Endoscopic Transantral Orbital Floor Repair With Antral Bone Grafts

Objective  To evaluate the endoscopic transantral insertion of antral bone grafts into the orbit for repair of orbital floor defects.

Design  A retrospective analysis with a mean follow-up of 5.3 months.

Patients  Eleven patients who underwent surgical repair of orbital floor fractures.

Setting  Municipal hospital.

Main Outcome Measures  Preoperative and postoperative Hess screen tests and the presence of diplopia, enophthalmos, donor site complications, cosmetic deformity, infection, and graft extrusion.

Results  Subjectively, 3 patients with diplopia had complete resolution of their symptoms after surgery, and 8 patients had improvement of their symptoms. Objectively, 11 patients had significant improvement in the postoperative Hess area ratio compared with the preoperative Hess area ratio. In 1 patient with a floor defect measuring 2.5 cm, enophthalmos existed after surgery, but reoperation was not performed in this case because diplopia was improved. There were no donor site complications, cosmetic deformity, infection, or graft extrusion.

Conclusions  The endoscopic transantral insertion of antral bone grafts through the floor defect into the orbit is an effective technique that prevents injury to the lower eyelid, carries minimal donor site morbidity, and provides an optimal support function for the globe. It merits consideration in cases of orbital defects less than 2 cm in diameter.

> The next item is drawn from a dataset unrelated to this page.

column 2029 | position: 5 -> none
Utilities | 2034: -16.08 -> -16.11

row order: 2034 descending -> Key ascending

A variety of approaches to orbital floor fractures have been proposed, such as the subciliary approach,¹ transconjunctival approach,² endonasal approach,³ or transantral approach.^4,5 Subciliary and transconjunctival approaches have a 3% to 42% incidence of ectropion.^6,7 However, using the transantral orbital floor approach prevents injury to the lower eyelid–supporting structures.⁵

Orbital floor defects have been repaired with various types of alloplastic⁵ and autogenous materials.^1,2,8 Using antral bone grafts for repair eliminates the external incision, additional surgical time to harvest and mold the graft, and additional management of donor site morbidity.⁸

We recommend use of the transantral approach with antral bone grafts for blowout fracture of the orbital floor.

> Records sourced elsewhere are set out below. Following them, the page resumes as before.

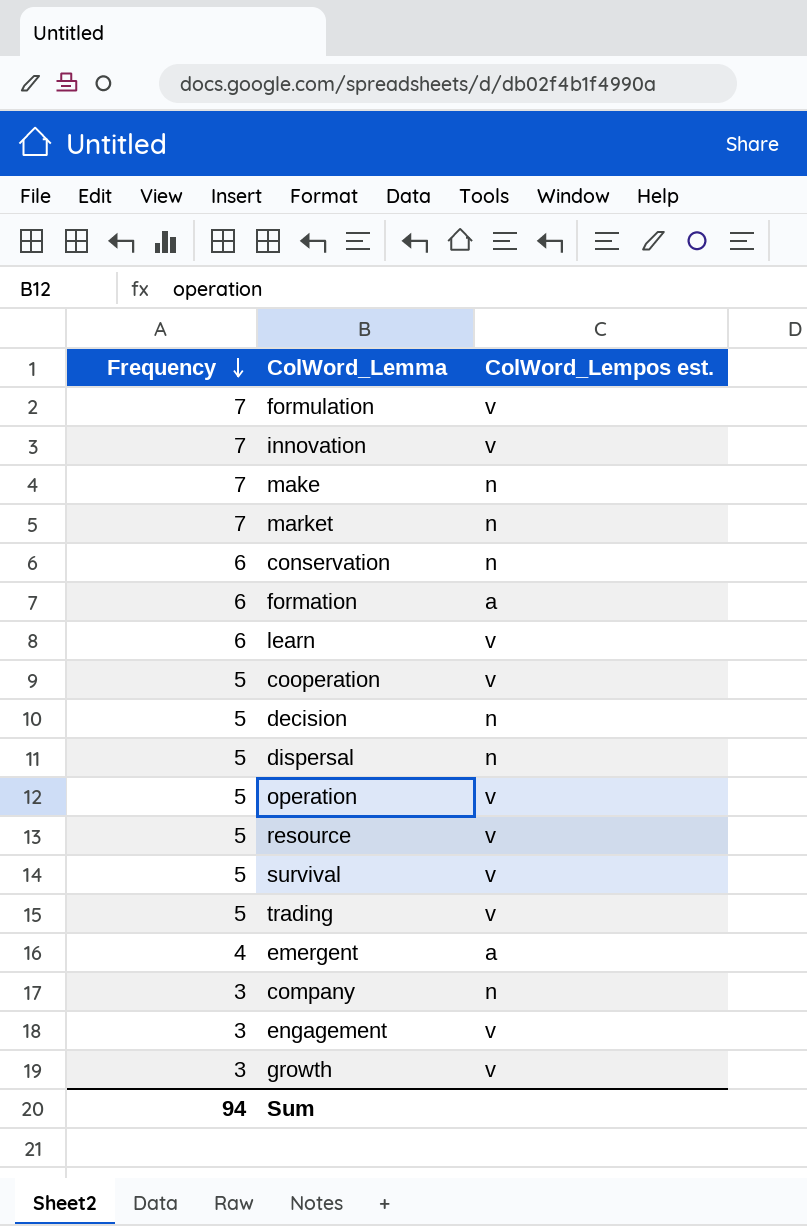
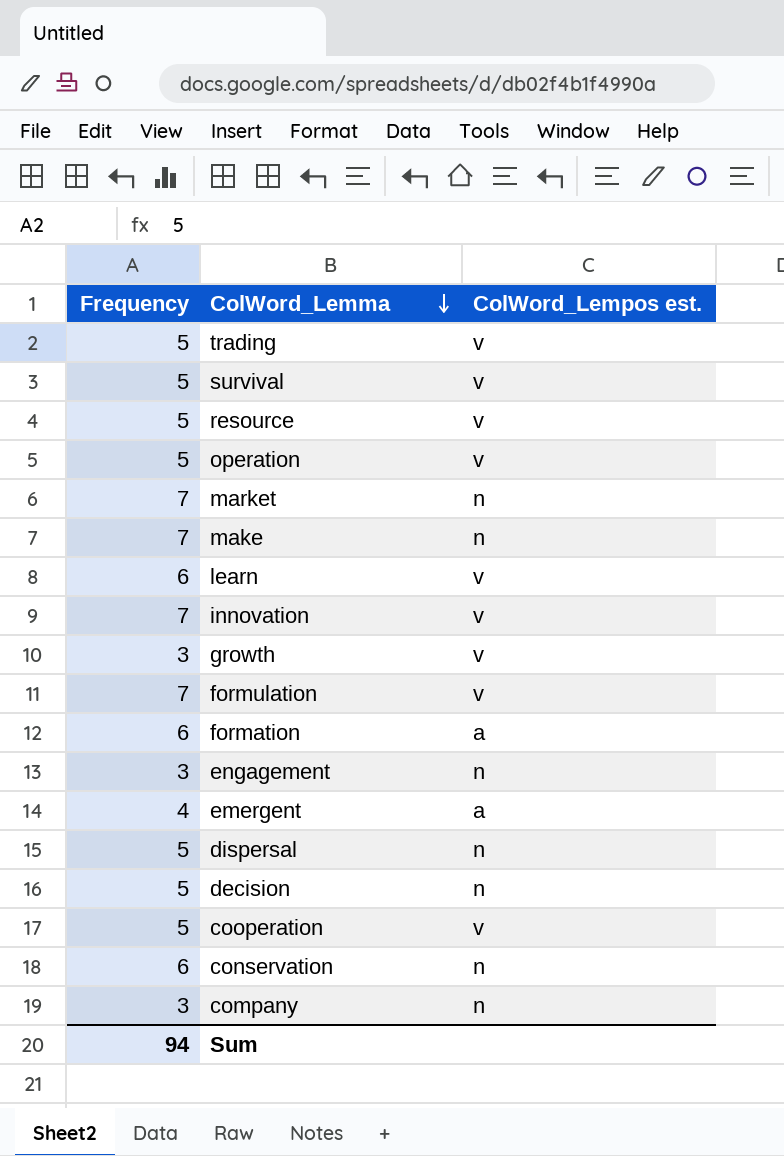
row order: Frequency descending -> ColWord_Lemma descending
engagement | ColWord_Lempos est.: v -> n

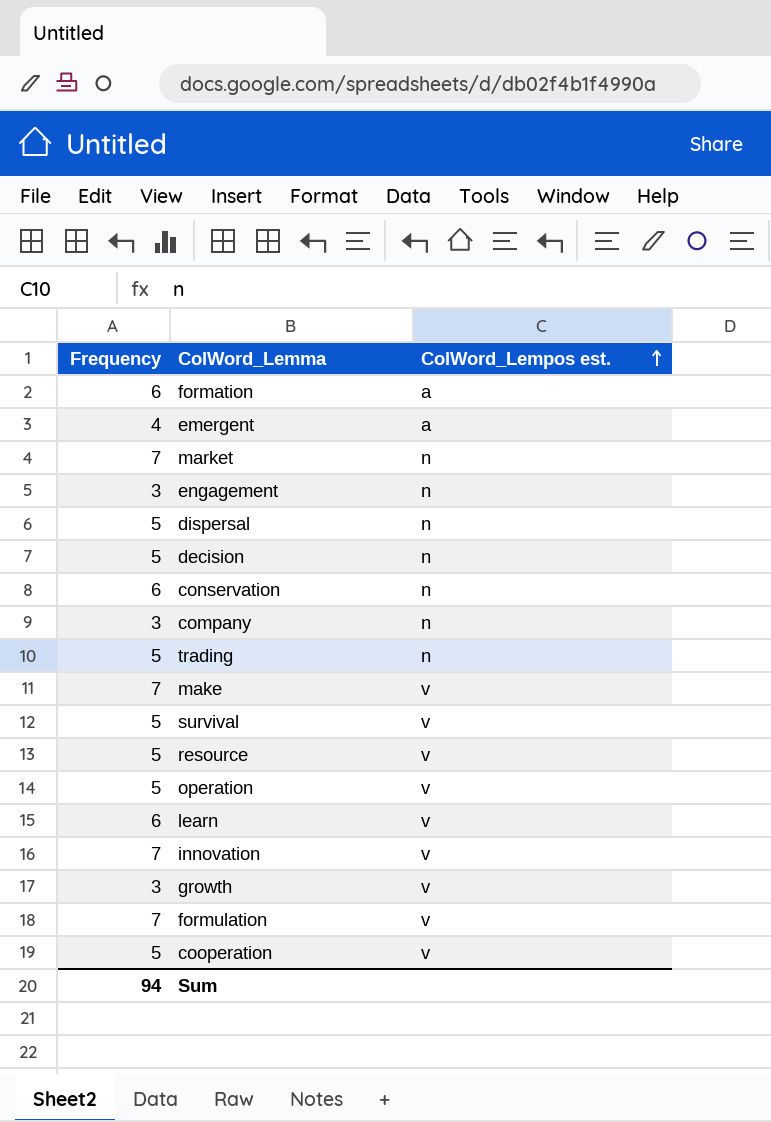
row order: ColWord_Lemma descending -> ColWord_Lempos est. ascending
trading | ColWord_Lempos est.: v -> n
make | ColWord_Lempos est.: n -> v

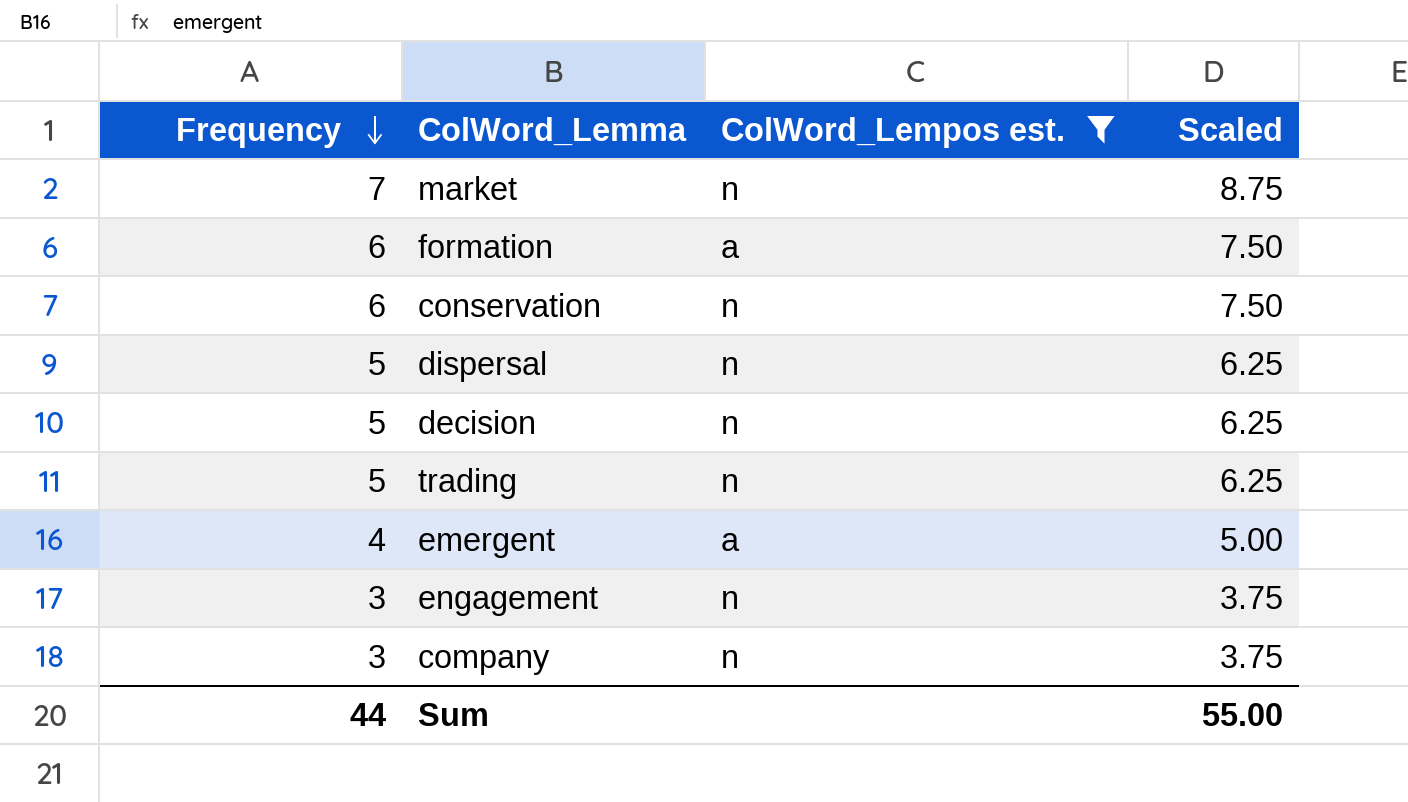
filter: none -> ColWord_Lempos est. != v
row order: ColWord_Lempos est. ascending -> Frequency descending
column Scaled | formula: none -> [Frequency] * 1.25
Sum | Frequency: 94 -> 44

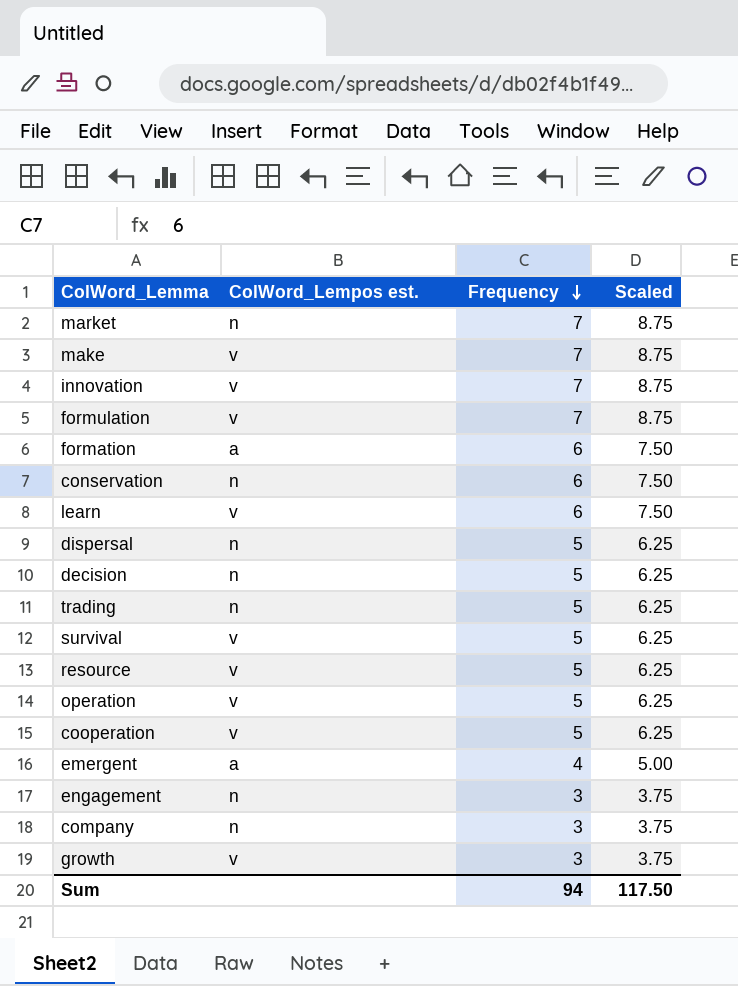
filter: ColWord_Lempos est. != v -> none
column Frequency | position: 1 -> 3
Sum | Frequency: 44 -> 94
Sum | Scaled: 55.00 -> 117.50

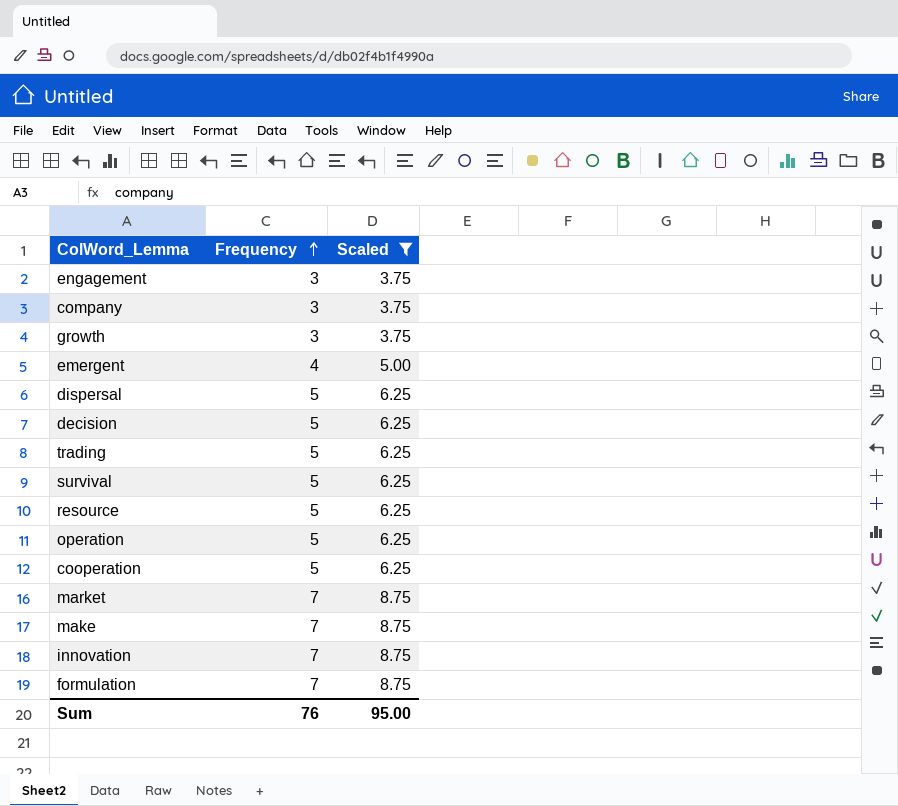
filter: none -> Scaled != 7.50
row order: Frequency descending -> Frequency ascending
column ColWord_Lempos est. | position: 2 -> none
Sum | Frequency: 94 -> 76
Sum | Scaled: 117.50 -> 95.00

This study is a retrospective analysis of 11 patients who underwent surgical repair of orbital floor fractures between April 1998 and February 2004. The 8 male patients and 3 female patients were aged 11 to 33 years (mean age, 19.6 years). These patients underwent primary repair of pure orbital blowout fractures and were followed up for at least 3 months after surgery (mean follow-up, 5.3 months). One patient also sustained a fracture of the nasal bone. Records of preoperative and postoperative Hess screen tests and the presence of diplopia, enophthalmos, donor site complications, cosmetic deformity, infection, and graft extrusion were reviewed

Preoperative and postoperative examinations were performed to determine disturbance of ocular motility as evaluated with the Hess screen test (Figure 1).^3,9-11 The Hess area ratio is calculated as follows: a perpendicular grid and a horizontal grid that include the central point are counted on a Hess chart. One grid square is counted as 1. The approximate value of the Hess area is calculated by multiplying the number of perpendicular grid squares times the number of horizontal grid squares. The ratio of the impaired side to the normal side is calculated. The difference in the preoperative and postoperative Hess area ratios in patients was compared using the paired t test.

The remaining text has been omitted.